Missstand ausgemerzt

24.07.2015 16:10

Intensive Betreuung für todkranke Kinder gesichert

Sind Menschen mit dem Tod konfrontiert, befinden sie sich in einer emotionalen Ausnahmesituation. Besonders schlimm ist es, wenn Kinder betroffen sind. Um den Eltern und Verwandten die Situation etwas erträglicher zu gestalten, finanziert das Land nun ein eigenes Kinderpalliativteam mit klaren Strukturen.

"50 bis 70 Kinder und Jugendliche sterben jährlich in der Steiermark", weiß Christian Urban von der Kinderklinik Graz. Drei Viertel davon sind jünger als vier Jahre - eine nervliche Tortur für die Eltern und Angehörigen, die sich über eine lange Zeit hinweg ziehen kann. Bis vor kurzem bestand in dieser Hinsicht eine große Betreuungslücke, die nun geschlossen werden kann: mit der Errichtung eines neuen, flexiblen Kinderpalliativteams. Dort ziehen Ärzte, Kinderkrankenpfleger, Sozialarbeiter, Psychotherapeuten und Hospizkoordinatoren an einem Strang und begleiten die Betroffenen stationär oder zuhause. Die Stützpunkte wurden in Graz und Leoben eingerichtet, um flächendeckend eingreifen zu können.

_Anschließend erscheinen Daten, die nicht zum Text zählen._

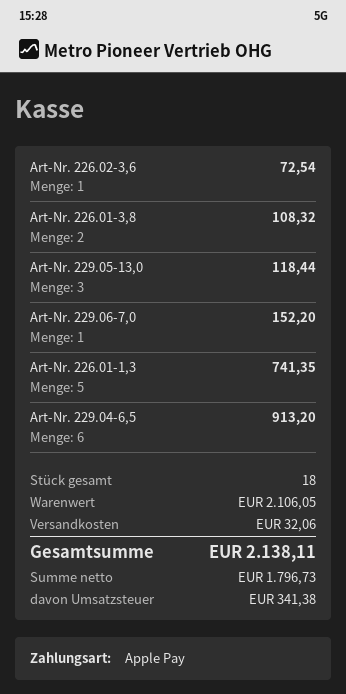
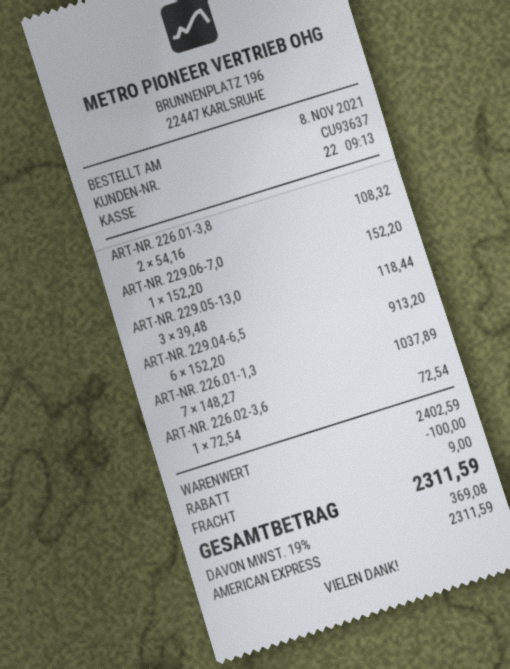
payment method: Apple Pay -> American Express
Art-Nr. 226.01-1,3: 5 for 741.35 -> 7 for 1037.89
subtotal: 2106.05 -> 2402.59
discount: none -> 100.00
shipping: 32.06 -> 9.00
tax: 341.38 -> 369.08
total: 2138.11 -> 2311.59

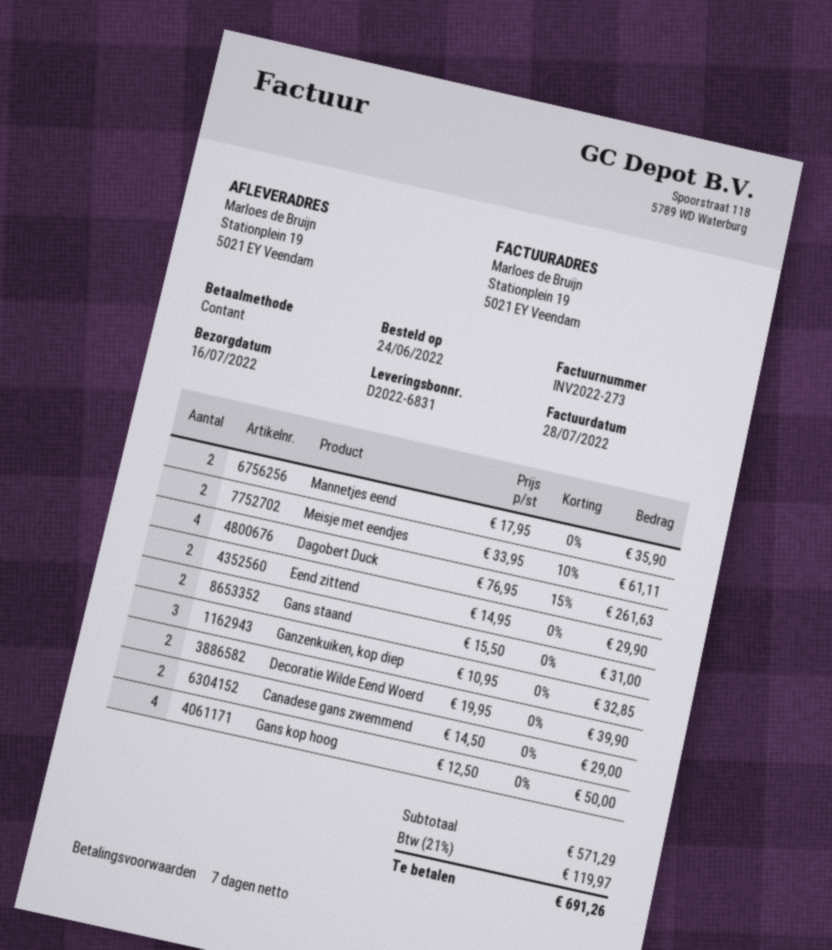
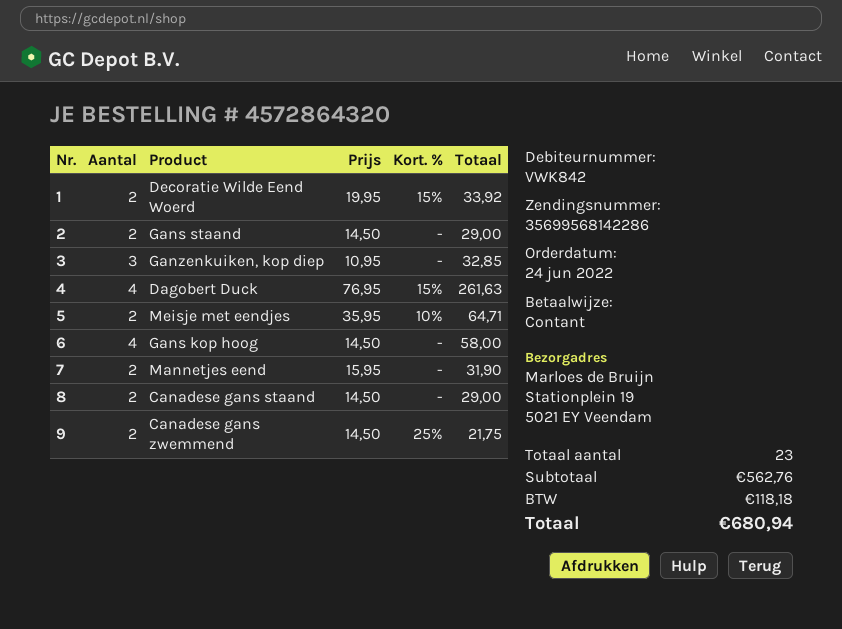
Mannetjes eend: 2 x 17.95 = 35.90 -> 2 x 15.95 = 31.90
Meisje met eendjes: 2 x 33.95 - 10% = 61.11 -> 2 x 35.95 - 10% = 64.71
Eend zittend: 2 x 14.95 = 29.90 -> none
Gans staand: 2 x 15.50 = 31.00 -> 2 x 14.50 = 29.00
Decoratie Wilde Eend Woerd: 2 x 19.95 = 39.90 -> 2 x 19.95 - 15% = 33.92
Canadese gans zwemmend: 2 x 14.50 = 29.00 -> 2 x 14.50 - 25% = 21.75
Gans kop hoog: 4 x 12.50 = 50.00 -> 4 x 14.50 = 58.00
Canadese gans staand: none -> 2 x 14.50 = 29.00
subtotal: 571.29 -> 562.76
tax: 119.97 -> 118.18
total: 691.26 -> 680.94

"In den letzten sechs Monaten haben wir zwölf Kinder betreut, zwei davon sind bis jetzt verstorben", sagt Reinhold Kerbl vom LKH Hochsteiermark. Von den telefonischen Beratungen bis hin zu Hausbesuchen und Trauerbegleitung reicht der kostenlose Angebot des Palliativteams. Helga Linz, Palliativkrankenschwester, erzählt: "Auch sterbenskranke Jugendliche wollen Spaß am Leben haben. Da kommt es vor, dass sie mich mitten in der Nacht aus der Disco anrufen und mich um einen Morphiumlutscher bitten, weil sie so große Schmerzen haben, aber noch so gern ein wenig ausbleiben würden. Und dann fahr’ ich eben los!" Knapp 900.000 Euro hat das Land jetzt zur Sicherung dieser Einrichtung bis Ende 2016 zugesagt.